WORK ITEM →
Nothing outside the lines below from the one containing "width: 229px ->" through the one containing "fiber consumption SFC(w)" is to be printed; print those exactly, ends included, and drop the pictures.

DATA EXCERPTS →
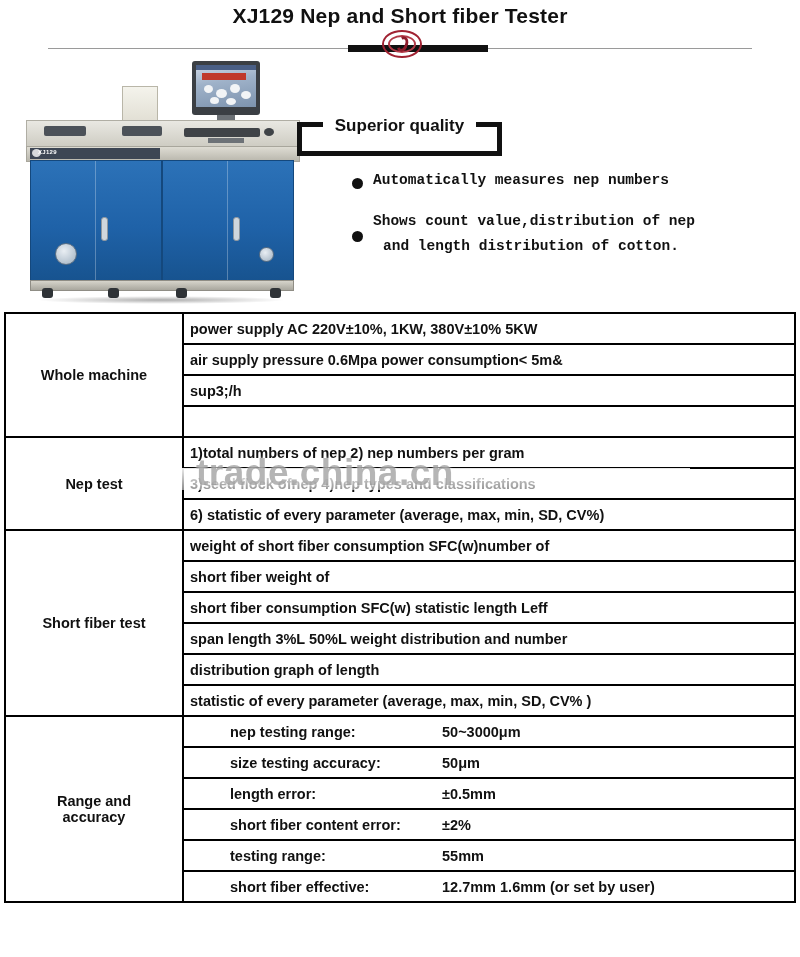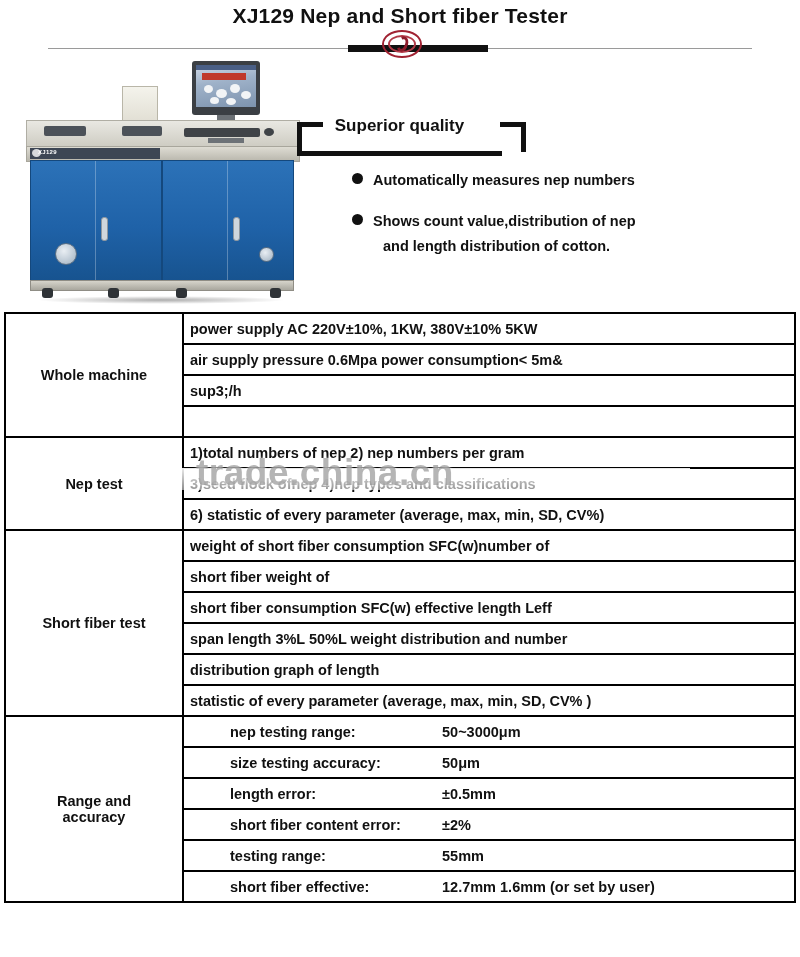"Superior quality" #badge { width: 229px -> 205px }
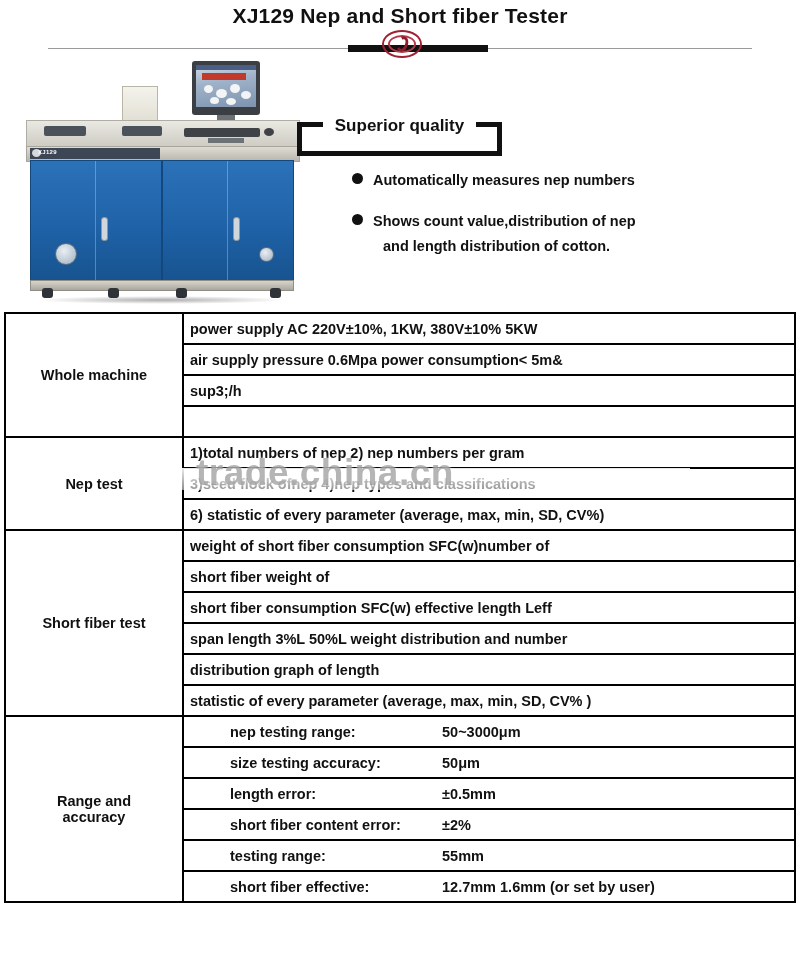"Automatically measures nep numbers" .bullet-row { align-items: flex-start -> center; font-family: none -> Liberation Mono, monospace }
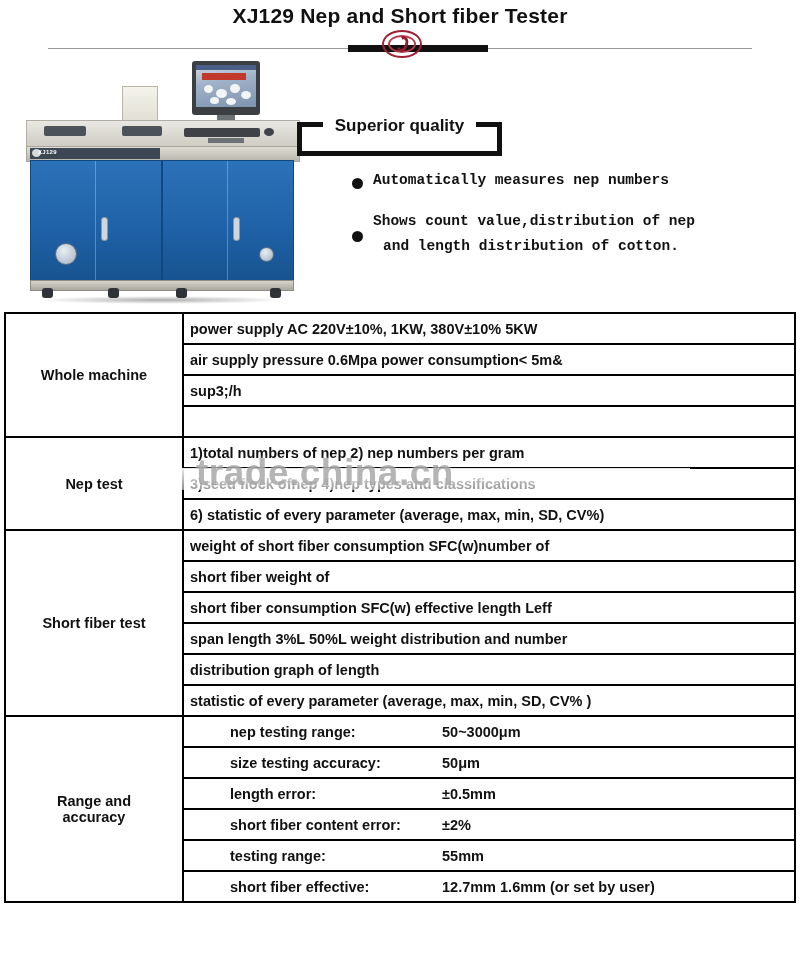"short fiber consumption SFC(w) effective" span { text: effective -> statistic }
---
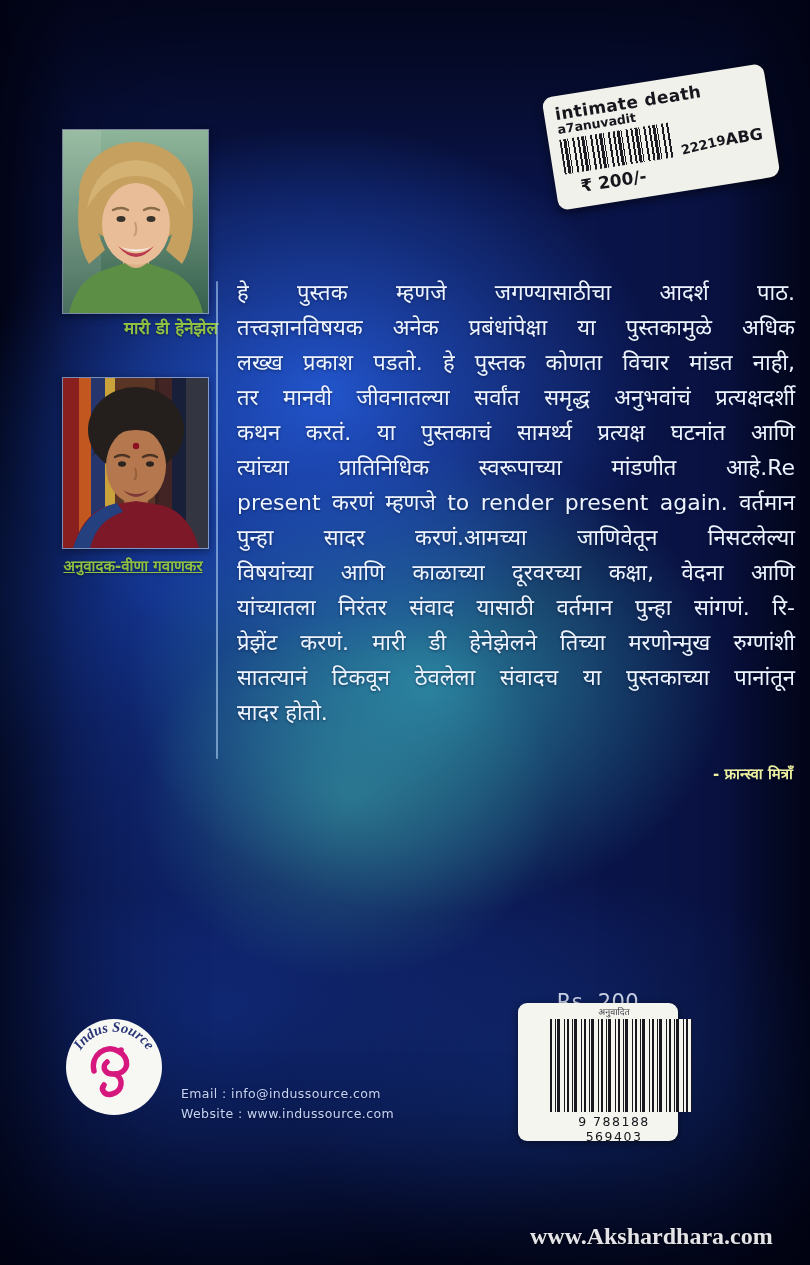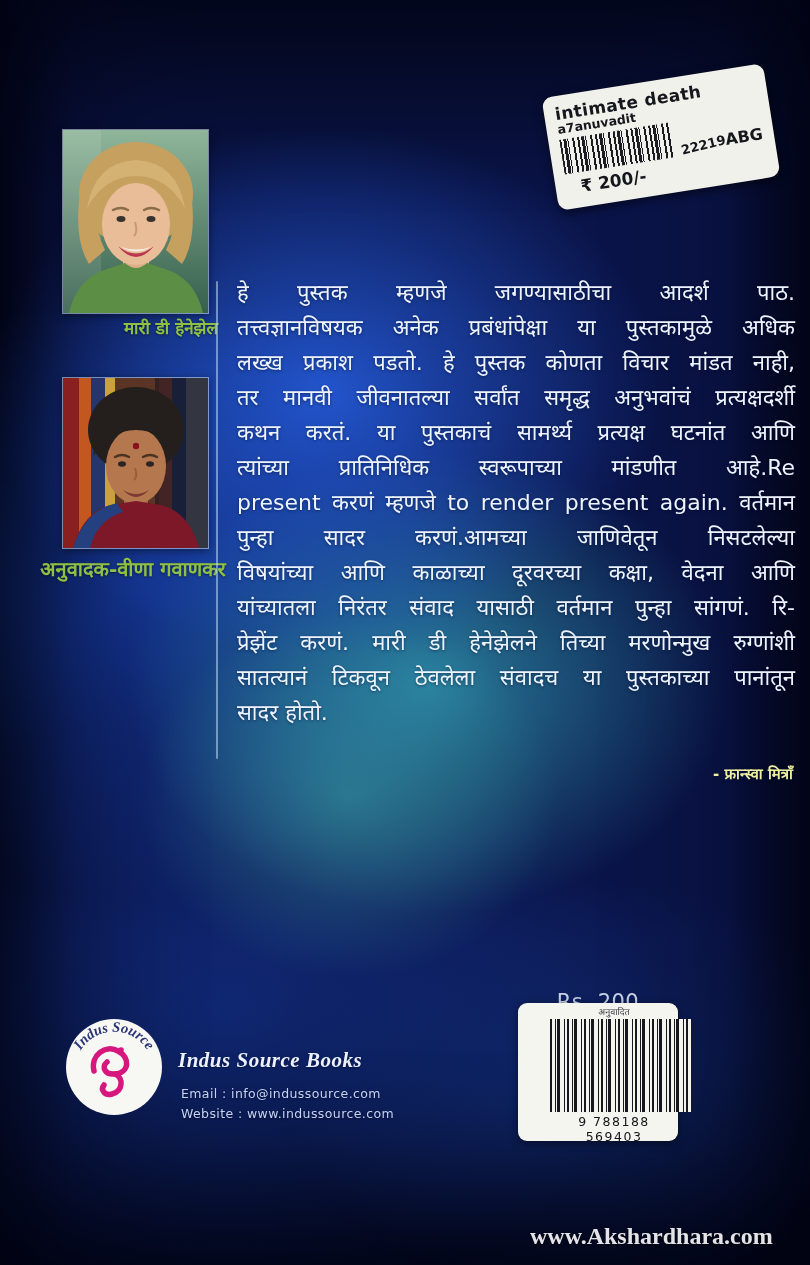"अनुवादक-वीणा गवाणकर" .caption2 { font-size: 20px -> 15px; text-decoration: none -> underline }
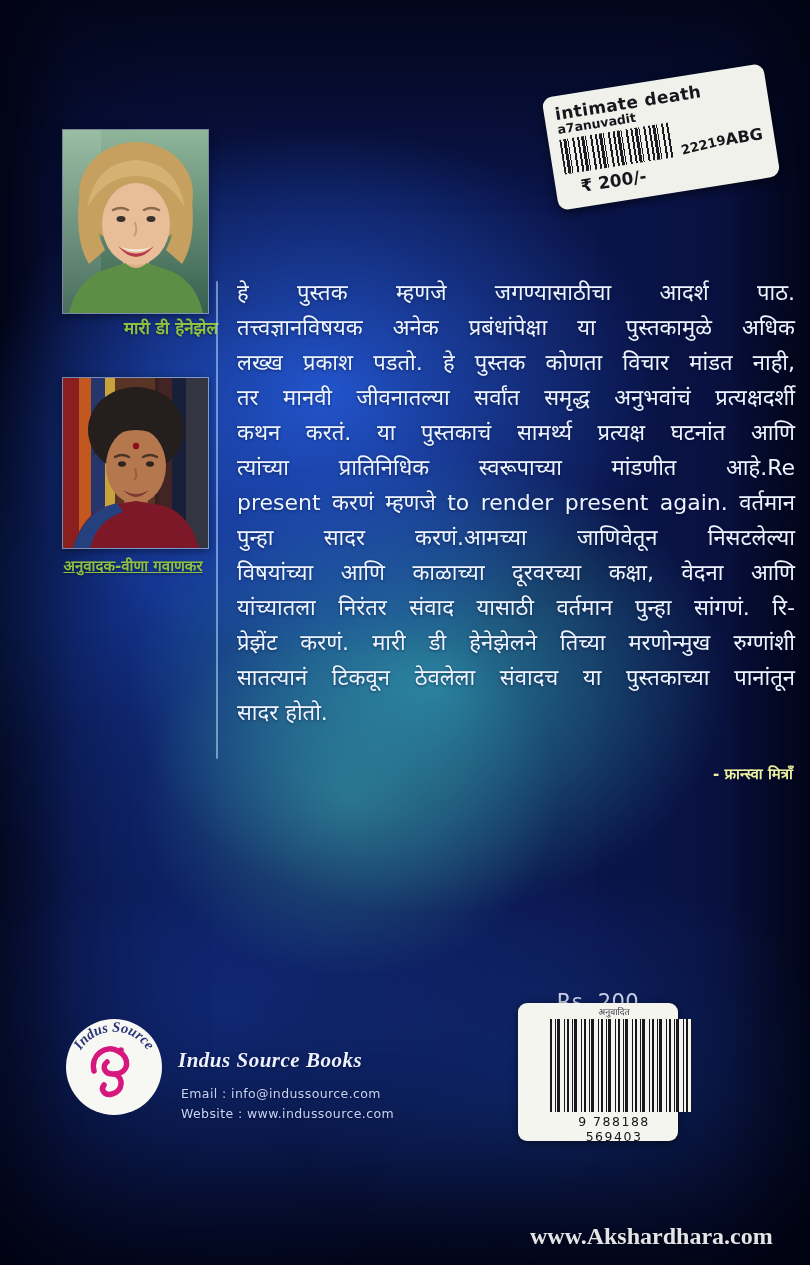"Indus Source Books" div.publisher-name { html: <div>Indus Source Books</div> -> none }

RESULT OF THIS EXERCISE →
"Superior quality" #badge { width: 229px -> 205px }
"Automatically measures nep numbers" .bullet-row { align-items: flex-start -> center; font-family: none -> Liberation Mono, monospace }
"short fiber consumption SFC(w) effective" span { text: effective -> statistic }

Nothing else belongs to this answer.